Between 2000 and 2003 he concentrated on photographing the communities of southern Colombia where the only economically viable plant was coca. Those years of in-depth association with his subject paid off. In July 2004 his story “Cocaine Country” was featured in National Geographic magazine and reached millions of people.
Since then his work have taken him to investigate the social and cultural aspects of communities who base their lives on the coca plant as well as the violence and political impact created by the trafficking of the same bush, in the form of cocaine.
At the same time he’s been photographing in The Darien Gap, the frontier between Colombia and Panama, where the Pan American highway dissapears, giving way to a network of rivers and swamps, where The Tule indigenous fight against the building of the remaining missing part of the highway to protect their land and culture.
His work has been published in Colors, National Geographic, Newsweek, Men’s Vogue, DAS, VG, Time and Outside magazines; he has also worked with The New York Times, The Guardian, The Washington Post and recently for television networks like CNN international and National Geographic television.

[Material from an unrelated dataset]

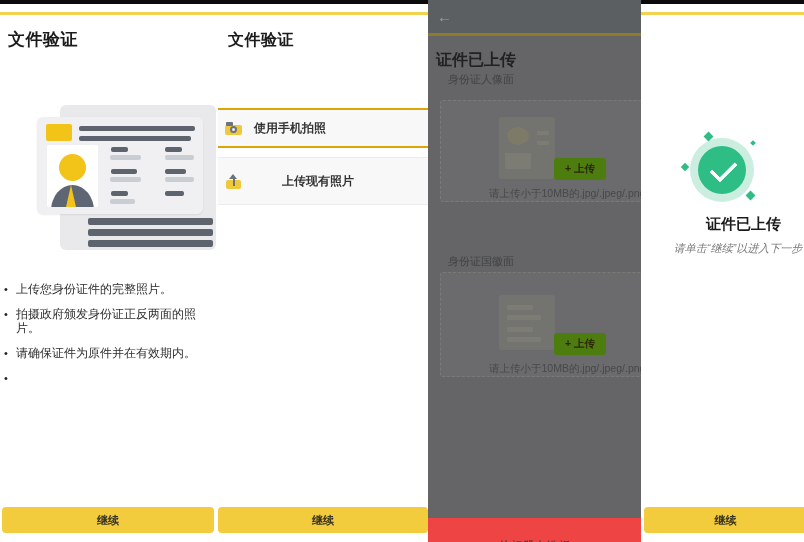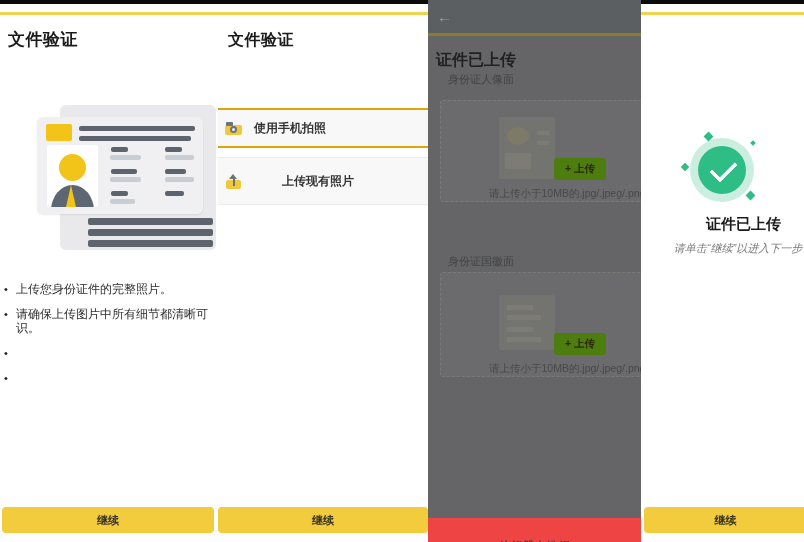"请确保上传图片中所有细节都清晰可识。" span.bullet-text { text: 请确保上传图片中所有细节都清晰可识 -> 拍摄政府颁发身份证正反两面的照片 }
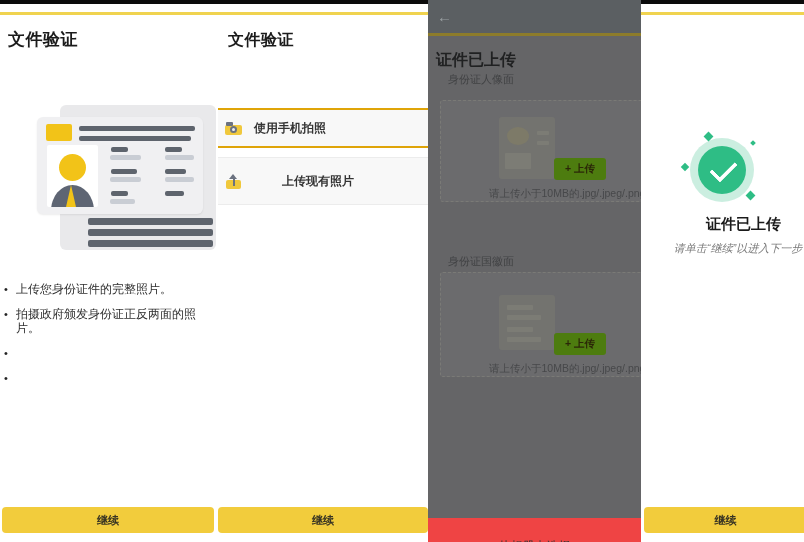"请确保证件为原件并在有效期内。" span.bullet-text { html: none -> <span>请确保证件为原件并在有效期内。</span> }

He studied art and social communication at VIPRO University in Santiago, Chile but claims that his best education came from traveling to places like Haiti, Afghanistan, India, pakistan and some former Rusian republics during his early years as photographer .
Carlos has earned awards in the POYi and the World Press Photo international contests for his work on cocaine trafficking. He has also received grants for his work in the DRC´s minerals exploitation and Colombia´s paramilitaries ties with US firms. He has participated in lectures about the drug trade at Columbia, Gorge Washington and Javeriana universities in the USA and Colombia.